這個區分在 AI 時代十分重要。當 AI 可以幫助我們寫作、摘要、分析、生成方案,甚至模擬某種「思考」時,如果教育只是為了培養可被市場使用的技能,那麼教育就會持續被技術效率追趕。只要機器能更快、更便宜、更大量地完成某些任務,以技能為中心的教育就必須不斷重新證明自己還有什麼剩餘價值。
因此,近年許多人開始為人文教育提出一種新的實用辯護:AI 時代更需要溝通能力、批判思考、同理心與創造力,所以學生仍然需要學習人文學科。這種說法看似替人文教育找到新的位置,但從 Frey 的角度來看,一旦人文教育只是被包裝成「軟實力訓練」,它仍然沒有脫離職場教育的邏輯。人文學科不再是幫助人追問生命目的與公共價值的教育,而只是讓人在職場中更具競爭力的補充工具。
因此,Frey 並不是否認工作的重要性,也不是主張大學應該遠離現實世界。她真正反對的,是當教育被工作完全定義,人被經濟體制完全理解為勞動力。畢竟,當教育只剩下「如何適應職場」時,學生可能會變得更有用,卻不一定更自由;可能更能完成任務,卻不一定知道哪些任務值得完成。
曾經,塔爾薩大學的校長聽了 Frey 的演講後,邀請她建立一個小型的「大部頭經典」榮譽學院。課程橫跨四個學期,從荷馬、柏拉圖,一路讀到馬基維利、瑪麗·雪萊,最後抵達漢娜·鄂蘭。課程緊密結合榮譽宿舍社群,強調的不只是閱讀,而是「在群體中共同探索」的生命經驗。結果出乎意料地熱烈。每年有將近四分之一的大一新生自願加入,而且大多數是理工科,也就是 STEM 主修的學生。這些本來沉浸在工程計算中的年輕人,在讀完柏拉圖《會飲篇》之後,回到宿舍自發舉辦自己的討論,沒有學分,沒有老師,只因為他們真的被打動了。
所以,所謂「AI 時代最好的防衛是讀柏拉圖」,不應被理解為一種懷舊姿態。它真正要說的是:人不能把意義與判斷外包給機器。因為,閱讀經典的價值,不在於記住某些古老思想家的觀點,而在於讓學生反覆進入艱難的問題之中,練習如何理解複雜論證、如何面對價值衝突、如何在不確定中形成自己的判斷。
然而,當初招募她的校長與教務長相繼離職,新任行政團隊以「節省經費」為由,將計畫預算削減了 92%,所有教職員隨之解散。那個讓學生自發聚集、深夜討論柏拉圖的地方,就此關門。
塔爾薩的故事揭示的,不只是一所大學的短視,而是更結構性的困境。現代研究型大學從根本上就不是為博雅教育而設計的。教授被訓練成高度專業化的知識生產者,而非引領學生探索生命意義的導師。人文學科為了在「科學專業模式」主導的體制中求生,被迫將自己切割成一個個狹窄的研究領域,反而失去了原本擁有的廣度與精神能量。過度專業化的學科壁壘、極端功利主義的評鑑邏輯、以企業效率思維管理的行政體制,三者共同構成了一道對博雅教育幾乎無解的制度之牆。
「在現代大學體制中,學生的興趣與需求根本無關緊要。」Frey 這麼總結這個實驗。
然而,我在聽這場專訪時,內心總有那麼一點不安,因為這種對於博雅教育的定位隱含著一種「人文社科」與「理工科學」的對立。更重要的是,當我們在問「教育,究竟是為了閒暇,還是為了職場?」時,問題本身預設了一個我們早已習以為常卻從未真正檢驗過的框架:教育的疆域,是由「科學」與「人文」兩個領域所構成的。
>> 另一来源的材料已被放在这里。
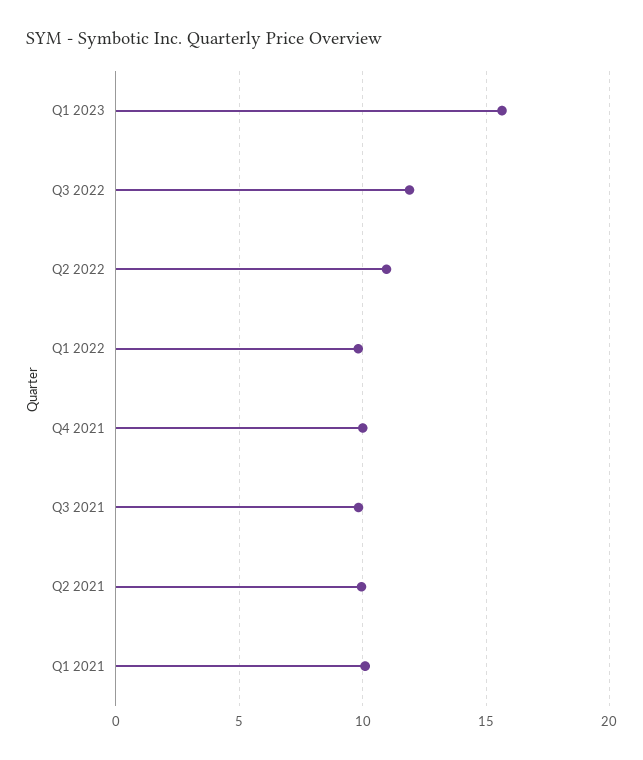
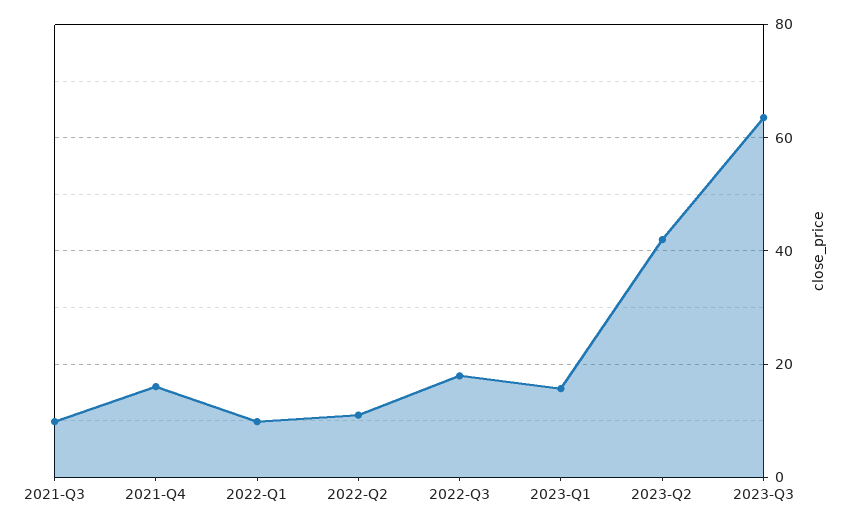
Q3 2022: 12 -> 18
Q4 2021: 10 -> 16
Q2 2021: 10 -> none
Q1 2021: 10 -> none
2023-Q2: none -> 42
2023-Q3: none -> 64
這讓我想到 1979 年,英國設計研究學者 Bruce Archer 在 Design Studies 創刊號上發表了一篇文章,標題是〈Design as a discipline〉。他在文中提出一個簡單卻根本的問題:如果我們說「The Three Rs」是教育的基礎——讀寫(literacy)、計算(numeracy)——那麼,做與造(wroughting and wrighting)去哪裡了?
Archer 的論點是,Science 與 Humanities 的二元分野,從一開始就遺漏了一個完整的知識領域。科學處理的是基於觀察與假設的理論知識,人文處理的是基於沉思與詮釋的意義知識,而這兩者之間,存在一塊「空地」(the vacant plot),是關於做與造的實踐知識,是以感知、發明、驗證與實施為核心。他稱之為 Design,並主張它應當與 Science 和 Humanities 並列,成為通識教育的第三個根本領域。
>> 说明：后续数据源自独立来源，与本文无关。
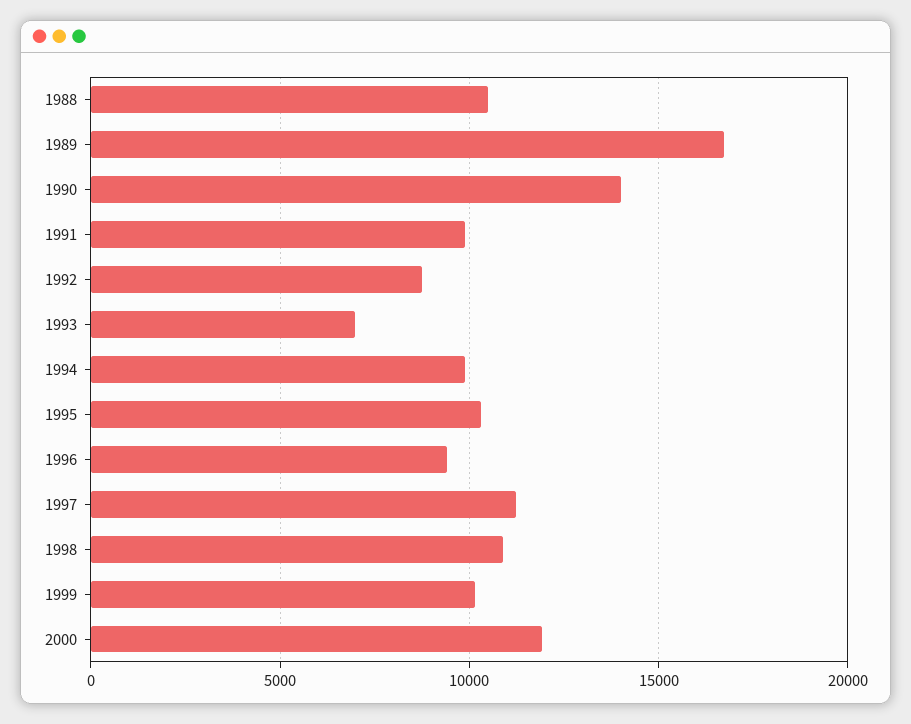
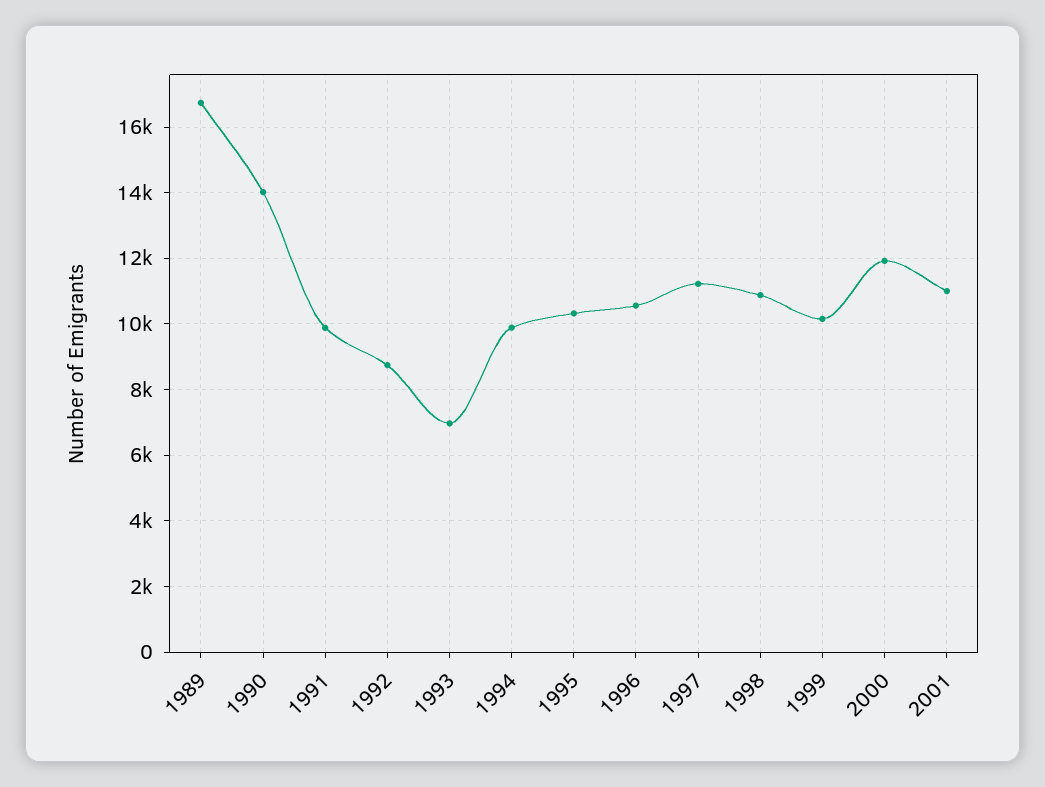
1988: 10500 -> none
1996: 9500 -> 10600
2001: none -> 11000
因此,我固然同意 Frey 提醒我們,在 AI 時代人不能放棄對目的、價值與好生活的追問,但我更想要強調 Archer 在五十年前的提醒:人也不能只停留在詮釋與批判,還必須具備介入世界、改造人工物與重組系統的能力。換句話說,真正不偏食的通識教育,不應只是「以人文對抗技術」,而應該讓學生同時能理解自然與技術條件、詮釋社會與文化意義,並透過設計實作把價值判斷轉化為可被測試、討論與修正的行動。
這也是我身為臺大創新領域學士學位學程(TBD)的教員,在推動這個學程時的基本立場。對我而言,TBD 不是在人文、社科、理工之間做拼貼,而是以 Design 作為第三種知識形式,讓學生在理解、判斷與實作之間建立連結。Design 在這裡不是美化或造型,而是一種面對不確定問題的認識與建構方法;Practice 不是課堂作業,而是透過田野、原型、測試與修正,把知識帶入真實情境;Social impact 也不是抽象理想,而是檢驗設計介入是否真的改變關係、制度、行為與生活條件。
誠然,這個跨領域學習過程在人看來不是平順的、有效率的,甚至會聽到周遭「哎呦,真是有餘裕啊」的嘲諷。但既然「學校」(school)的字源是古希臘文的「閒暇」(skholē),那麼我們的工作,不就應該是在面對內憂外患的危機中,撐出這樣一塊可以做、可以想、也可以重新判斷目的的空白之處嗎?